What is expected – Restate all of the entries exactly, dropping any pictures they hold.

[Screenshot and code edit data]

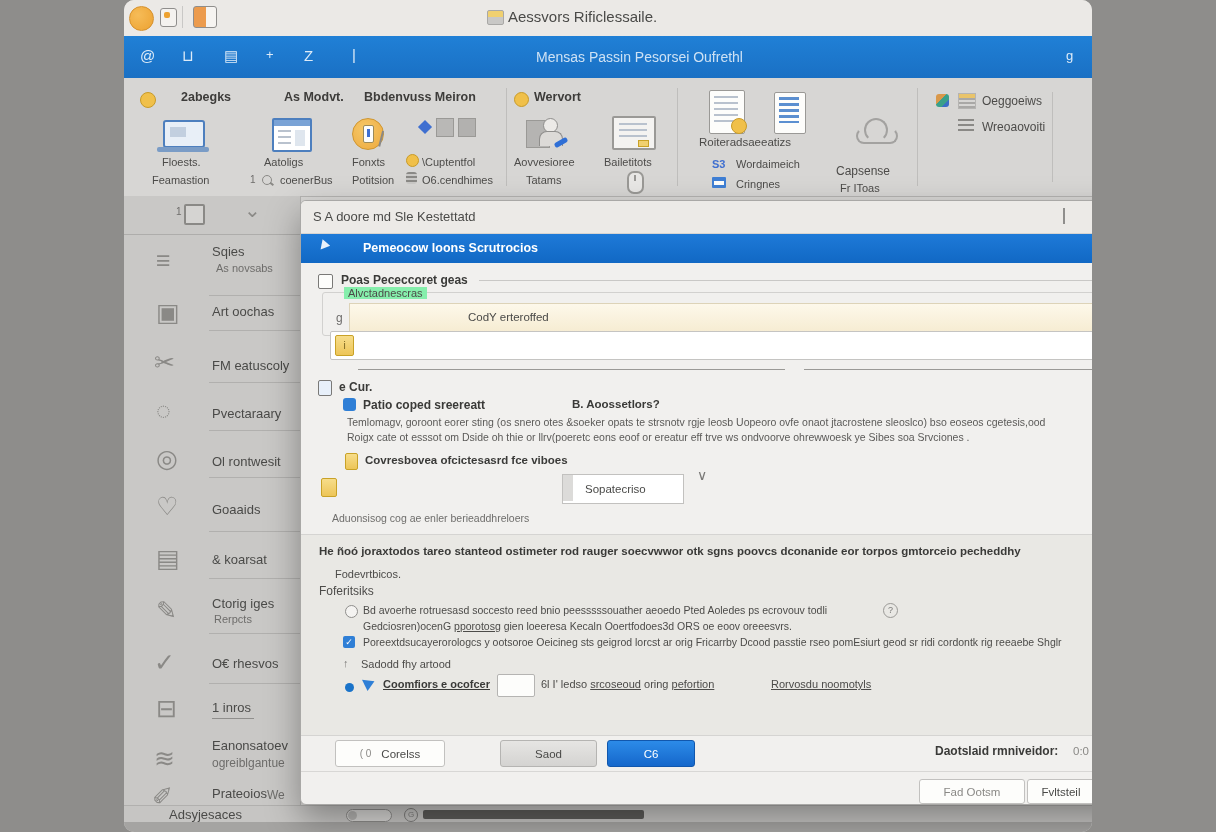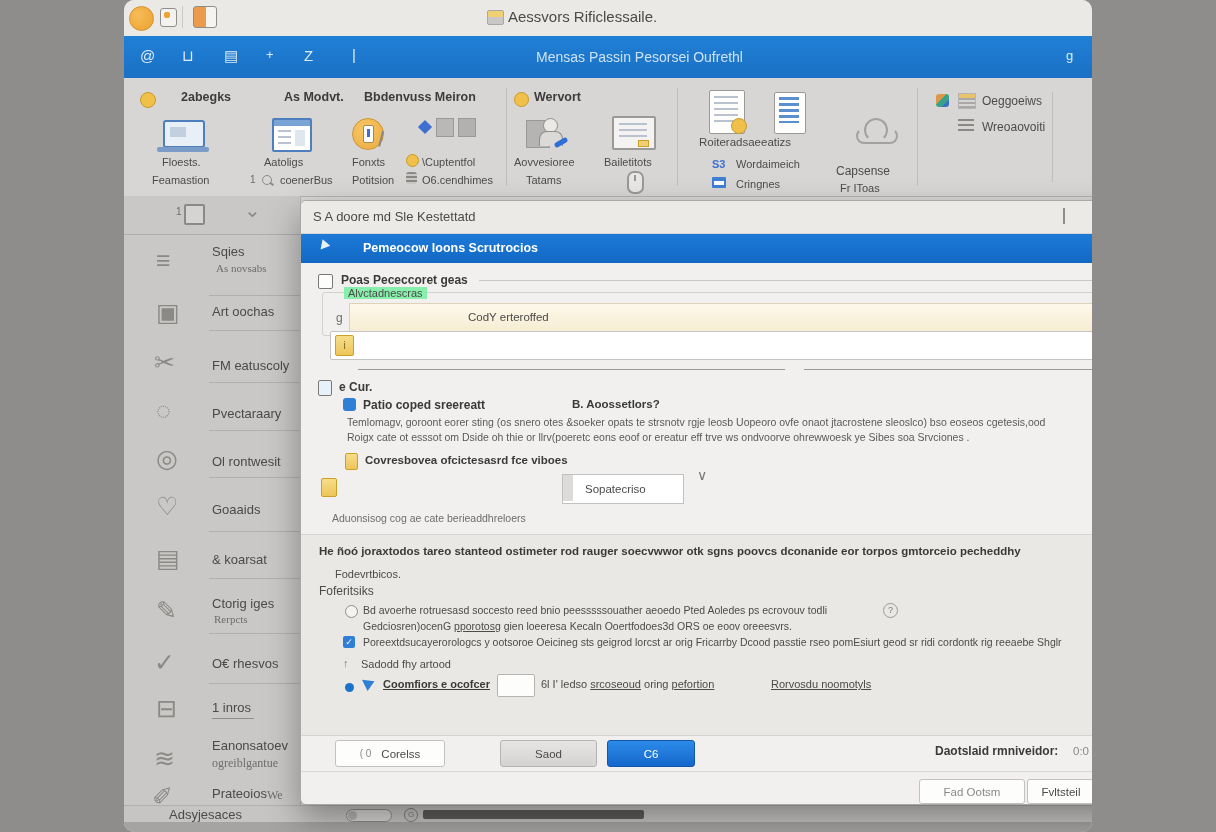--- a/index.html
+++ b/index.html
@@ -13,21 +13,21 @@
   .titlebar{position:absolute;left:0;top:0;width:1216px;height:36px;background:#ebe9e6;}
   
   .menubar{position:absolute;left:0;top:36px;width:1216px;height:42px;background:linear-gradient(#2080d6,#1a70c4);}
   .mbicon{position:absolute;color:rgba(255,255,255,.85);font-size:15px;white-space:nowrap;}
   
   .ribbon{position:absolute;left:0;top:78px;width:1216px;height:118px;background:#d7d6d4;border-bottom:1px solid #b5b4b2;}
   
   .sidebar{position:absolute;left:0;top:196px;width:176px;height:609px;background:#c9c8c6;border-right:1px solid #b3b2b0;}
   .sbicon{position:absolute;color:#8a8986;font-size:25px;line-height:28px;}
   .sblbl{position:absolute;font-size:13px;color:#4a4a48;white-space:nowrap;}
-  .sbsub{position:absolute;font-size:11px;color:#6e6d6b;white-space:nowrap;font-family:Liberation Serif, serif;}
+  .sbsub{position:absolute;font-size:11px;color:#6e6d6b;white-space:nowrap;}
   .sbdiv{position:absolute;left:85px;width:91px;height:1px;background:#b1b0ae;}
   
   .graybar{position:absolute;background:#c6c5c3;border-radius:2px;}
   
   .dialog{position:absolute;left:176px;top:200px;width:877px;height:603px;background:#f1f0ee;border:1px solid #a9a8a6;border-radius:6px;box-shadow:0 14px 34px rgba(0,0,0,.35);overflow:hidden;z-index:10;}
   .dlg-lbl{position:absolute;font-size:11px;color:#4c4b49;white-space:nowrap;}
   .dlg-b{font-weight:bold;color:#3a3a38;}
   .para{position:absolute;font-size:10.5px;color:#5b5a58;white-space:nowrap;}
   .hair{position:absolute;height:1px;background:#c9c8c6;}
   .radio-o{position:absolute;width:11px;height:11px;border:1.5px solid #8f8e8c;border-radius:50%;background:#f4f3f1;}
@@ -360,21 +360,21 @@
 
     <div class="ylw" style="left:44px;top:252px;width:11px;height:15px;"></div>
     <div class="abs txt dlg-b" style="left:64px;top:253px;font-size:11.5px;">Covresbovea ofcictesasrd fce viboes</div>
 
     <div class="ylw" style="left:20px;top:277px;width:14px;height:17px;"></div>
     <div class="abs" style="left:261px;top:273px;width:120px;height:28px;background:#fff;border:1px solid #c2c1bf;display:flex;align-items:center;">
       <span class="abs" style="left:0;top:0;width:10px;height:26px;background:#dcdbd9;"></span>
       <span class="txt" style="margin-left:22px;font-size:11.5px;color:#4a4a48;">Sopatecriso</span>
     </div>
     <div class="abs" style="left:396px;top:266px;font-size:14px;color:#7a7977;">∨</div>
-    <div class="abs txt" style="left:31px;top:311px;font-size:10.5px;color:#6e6d6b;">Aduonsisog cog ae cate berieaddhreloers</div>
+    <div class="abs txt" style="left:31px;top:311px;font-size:10.5px;color:#6e6d6b;">Aduonsisog cog ae enler berieaddhreloers</div>
 
     <div class="abs" style="left:0;top:333px;width:877px;height:200px;background:#e9e8e4;border-top:1px solid #d5d4d2;border-bottom:1px solid #d5d4d2;">
       <div class="abs txt dlg-b" style="left:18px;top:10px;font-size:11.5px;">He ñoó joraxtodos tareo stanteod ostimeter rod rauger soecvwwor otk sgns poovcs dconanide eor torpos gmtorceio pecheddhy</div>
       <div class="abs txt" style="left:18px;top:33px;font-size:11px;color:#4c4b49;padding-left:16px;">Fodevrtbicos.</div>
       <div class="abs txt" style="left:18px;top:49px;font-size:12px;color:#4c4b49;">Foferitsiks</div>
 
       <div class="radio-o" style="left:44px;top:70px;"></div>
       <div class="abs txt" style="left:62px;top:69px;font-size:10.5px;color:#4c4b49;">Bd avoerhe rotruesasd soccesto reed bnio peesssssouather aeoedo Pted Aoledes ps ecrovouv todli</div>
       <div class="qcirc" style="left:582px;top:68px;">?</div>
       <div class="abs txt" style="left:62px;top:85px;font-size:10.5px;color:#4c4b49;"><span>Gedciosren)ocenG </span><span class="link">pporotosg</span><span> gien loeeresa Kecaln Ooertfodoes3d ORS oe eoov oreeesvrs.</span></div>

Task solution –
--- a/index.html
+++ b/index.html
@@ -13,21 +13,21 @@
   .titlebar{position:absolute;left:0;top:0;width:1216px;height:36px;background:#ebe9e6;}
   
   .menubar{position:absolute;left:0;top:36px;width:1216px;height:42px;background:linear-gradient(#2080d6,#1a70c4);}
   .mbicon{position:absolute;color:rgba(255,255,255,.85);font-size:15px;white-space:nowrap;}
   
   .ribbon{position:absolute;left:0;top:78px;width:1216px;height:118px;background:#d7d6d4;border-bottom:1px solid #b5b4b2;}
   
   .sidebar{position:absolute;left:0;top:196px;width:176px;height:609px;background:#c9c8c6;border-right:1px solid #b3b2b0;}
   .sbicon{position:absolute;color:#8a8986;font-size:25px;line-height:28px;}
   .sblbl{position:absolute;font-size:13px;color:#4a4a48;white-space:nowrap;}
-  .sbsub{position:absolute;font-size:11px;color:#6e6d6b;white-space:nowrap;font-family:Liberation Serif, serif;}
+  .sbsub{position:absolute;font-size:11px;color:#6e6d6b;white-space:nowrap;}
   .sbdiv{position:absolute;left:85px;width:91px;height:1px;background:#b1b0ae;}
   
   .graybar{position:absolute;background:#c6c5c3;border-radius:2px;}
   
   .dialog{position:absolute;left:176px;top:200px;width:877px;height:603px;background:#f1f0ee;border:1px solid #a9a8a6;border-radius:6px;box-shadow:0 14px 34px rgba(0,0,0,.35);overflow:hidden;z-index:10;}
   .dlg-lbl{position:absolute;font-size:11px;color:#4c4b49;white-space:nowrap;}
   .dlg-b{font-weight:bold;color:#3a3a38;}
   .para{position:absolute;font-size:10.5px;color:#5b5a58;white-space:nowrap;}
   .hair{position:absolute;height:1px;background:#c9c8c6;}
   .radio-o{position:absolute;width:11px;height:11px;border:1.5px solid #8f8e8c;border-radius:50%;background:#f4f3f1;}
@@ -360,21 +360,21 @@
 
     <div class="ylw" style="left:44px;top:252px;width:11px;height:15px;"></div>
     <div class="abs txt dlg-b" style="left:64px;top:253px;font-size:11.5px;">Covresbovea ofcictesasrd fce viboes</div>
 
     <div class="ylw" style="left:20px;top:277px;width:14px;height:17px;"></div>
     <div class="abs" style="left:261px;top:273px;width:120px;height:28px;background:#fff;border:1px solid #c2c1bf;display:flex;align-items:center;">
       <span class="abs" style="left:0;top:0;width:10px;height:26px;background:#dcdbd9;"></span>
       <span class="txt" style="margin-left:22px;font-size:11.5px;color:#4a4a48;">Sopatecriso</span>
     </div>
     <div class="abs" style="left:396px;top:266px;font-size:14px;color:#7a7977;">∨</div>
-    <div class="abs txt" style="left:31px;top:311px;font-size:10.5px;color:#6e6d6b;">Aduonsisog cog ae cate berieaddhreloers</div>
+    <div class="abs txt" style="left:31px;top:311px;font-size:10.5px;color:#6e6d6b;">Aduonsisog cog ae enler berieaddhreloers</div>
 
     <div class="abs" style="left:0;top:333px;width:877px;height:200px;background:#e9e8e4;border-top:1px solid #d5d4d2;border-bottom:1px solid #d5d4d2;">
       <div class="abs txt dlg-b" style="left:18px;top:10px;font-size:11.5px;">He ñoó joraxtodos tareo stanteod ostimeter rod rauger soecvwwor otk sgns poovcs dconanide eor torpos gmtorceio pecheddhy</div>
       <div class="abs txt" style="left:18px;top:33px;font-size:11px;color:#4c4b49;padding-left:16px;">Fodevrtbicos.</div>
       <div class="abs txt" style="left:18px;top:49px;font-size:12px;color:#4c4b49;">Foferitsiks</div>
 
       <div class="radio-o" style="left:44px;top:70px;"></div>
       <div class="abs txt" style="left:62px;top:69px;font-size:10.5px;color:#4c4b49;">Bd avoerhe rotruesasd soccesto reed bnio peesssssouather aeoedo Pted Aoledes ps ecrovouv todli</div>
       <div class="qcirc" style="left:582px;top:68px;">?</div>
       <div class="abs txt" style="left:62px;top:85px;font-size:10.5px;color:#4c4b49;"><span>Gedciosren)ocenG </span><span class="link">pporotosg</span><span> gien loeeresa Kecaln Ooertfodoes3d ORS oe eoov oreeesvrs.</span></div>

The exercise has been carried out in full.